La Xbox One vient de perdre son statut de console « inviolable », douze ans après sa sortie. Un exploit en sécurité, jusque-là jugé impossible, a été démontré lors d’une conférence spécialisée, marquant un tournant dans l’histoire du piratage des consoles.
Retour sur la méthode qui a permis de percer la forteresse de Microsoft et sur ce que cette faille change vraiment pour les passionnés comme pour les curieux d’informatique.
Piratage Xbox One : la percée qui met fin à douze ans d’immunité
Durant plus d’une décennie, la Xbox One incarnait la référence en matière de sécurité sur le marché des consoles. Le secret de cette immunité reposait sur une protection matérielle en profondeur, rendant le piratage presque irréaliste selon la plupart des experts.
Le week-end passé, tout a basculé. Markus Gaasedelen, spécialiste de la sécurité, a présenté une attaque matérielle baptisée Bliss au cœur du Boot ROM du processeur AMD de la Xbox One. Un point névralgique du système, réputé impossible à atteindre.
Les mécaniques techniques de la faille
Contrairement aux hacks logiciels ou jailbreaks classiques, cette percée s’appuie sur une attaque physique nommée voltage glitching. Elle consiste à injecter de mini-coupures électriques lors du démarrage pour tromper le système de sécurité.
Dans le cas de la Xbox One, deux interventions matérielles sont nécessaires : affaiblir les protections de la mémoire, puis détourner le contrôle du processeur.
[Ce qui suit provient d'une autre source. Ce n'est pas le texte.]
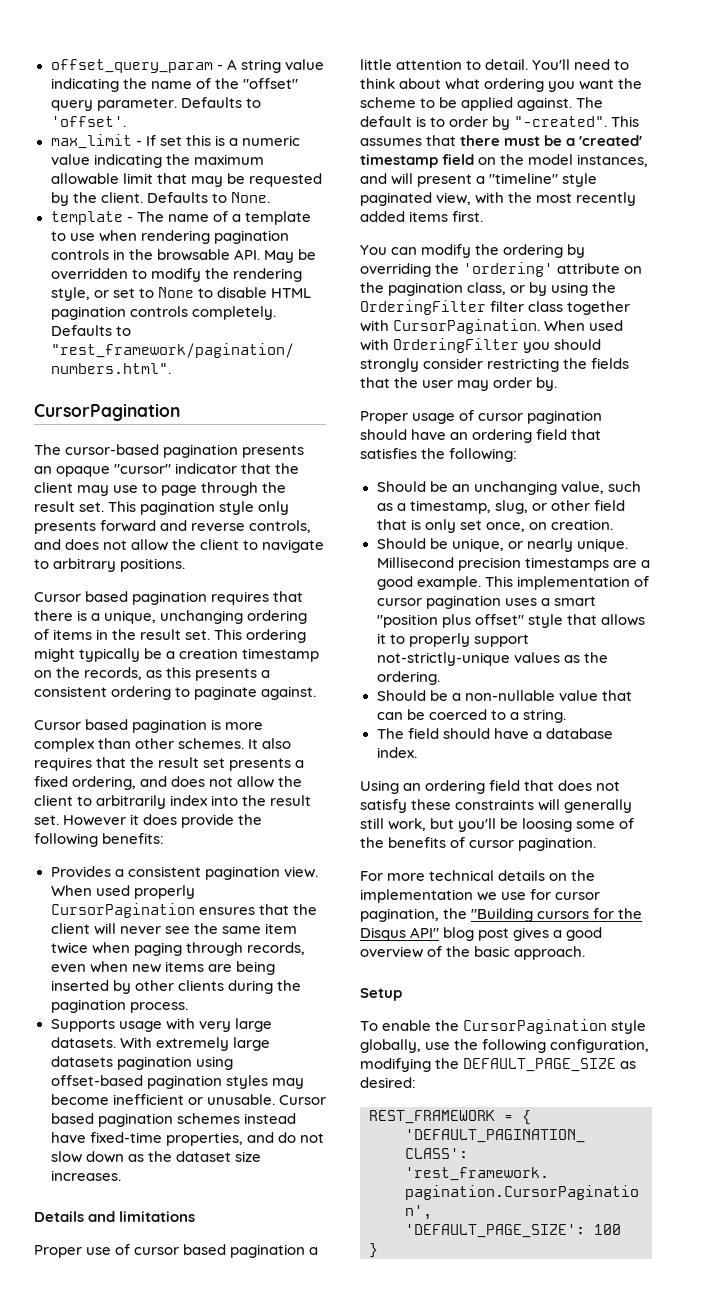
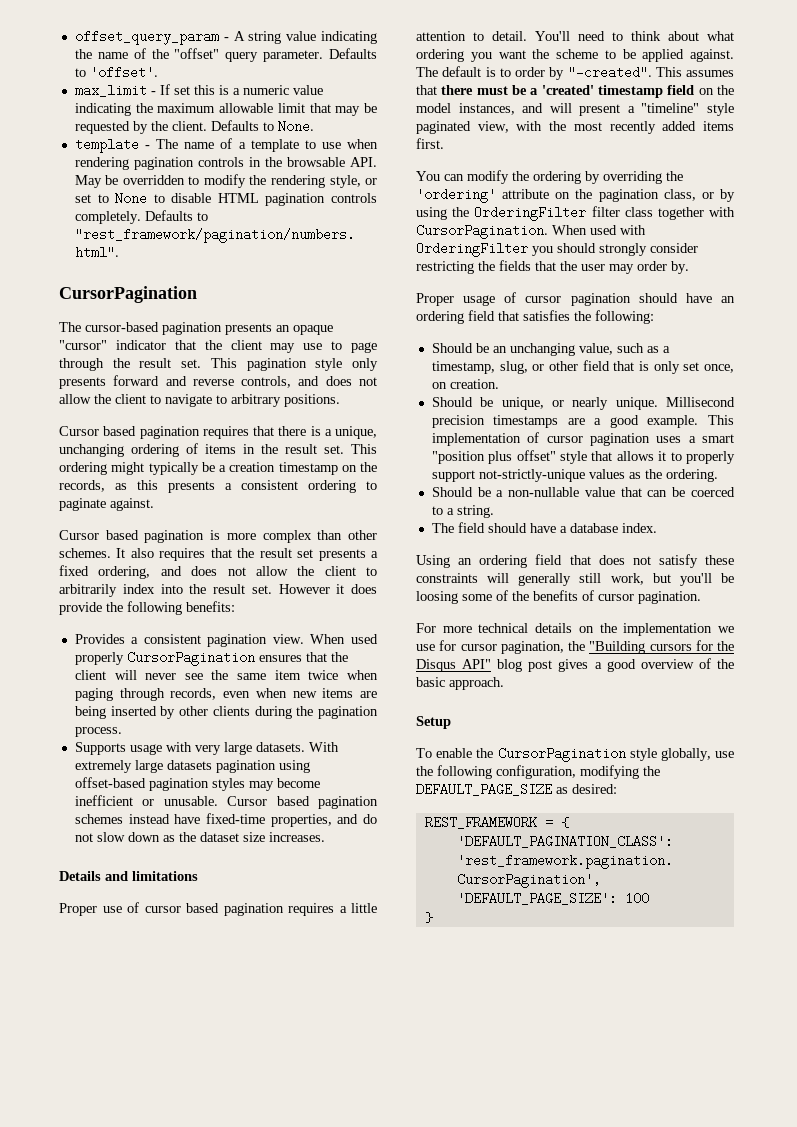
(306, 1251) none -> [288,903,334,916] requires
Le tout permet de contourner totalement la chaîne de confiance, jusque-là inviolable.
Pourquoi cette faille sur la Xbox One fascine autant
Ce piratage n’est pas juste une prouesse technique : il ouvre la porte à une multitude de possibilités pour les passionnés et les réparateurs. Accéder au Boot ROM, c’est comme trouver le double des clés d’un coffre-fort dont personne ne connaissait vraiment les plans.
La faille n’est pas corrigeable par une simple mise à jour : le Boot ROM est gravé dans la puce, rendant tout correctif officiel impossible. Le hacking de la Xbox One devient ainsi une affaire de spécialistes… pour le moment.
Impact concret pour la réparation de consoles
Au-delà du piratage de jeux, la percée Bliss a un autre intérêt majeur. Avec cet accès privilégié, il devient possible de sauver des consoles réputées perdues à cause de mémoires défaillantes ou de lecteurs optiques liés cryptographiquement.
Un grand nombre de consoles Xbox One originales pourraient ainsi être récupérées, allongeant leur durée de vie et facilitant la préservation du patrimoine vidéoludique. Un enjeu rare dans l’univers du hacking.
Xbox One « Fat » : pourquoi seuls certains modèles sont concernés
La faille ne concerne que la toute première génération des Xbox One, sortie en 2013 et surnommée « Fat ». Les modèles S, X et la nouvelle série Xbox restent imperméables à cette attaque.
Microsoft et AMD ont, depuis, musclé leur architecture sécuritaire : résistance accrue face au voltage glitching et nouveaux garde-fous matériels rendent la reproduction de cette faille impossible sur les générations suivantes.
Pourquoi tout le monde ne va pas hacker sa Xbox One demain
Le hacking révélé par Bliss reste en dehors de portée du grand public. Entre soudures de précision, microcontrôleurs et synchronisation électrique, il s’agit d’un défi d’expert, loin d’un simple tuto web.
- Nécessité d’outils spécialisés pour manipuler la carte-mère
- Connaissances avancées en électronique et sécurité
- Risques élevés de rendre la console inutilisable
- Aucune solution grand public prête à l’emploi pour l’instant
L’exploitation de cette faille pourrait devenir plus accessible si un modchip dédié voit le jour. Mais pour l’instant, la Xbox One reste l’affaire de passionnés chevronnés — la « percée » n’est pas encore un piratage à la portée de tous.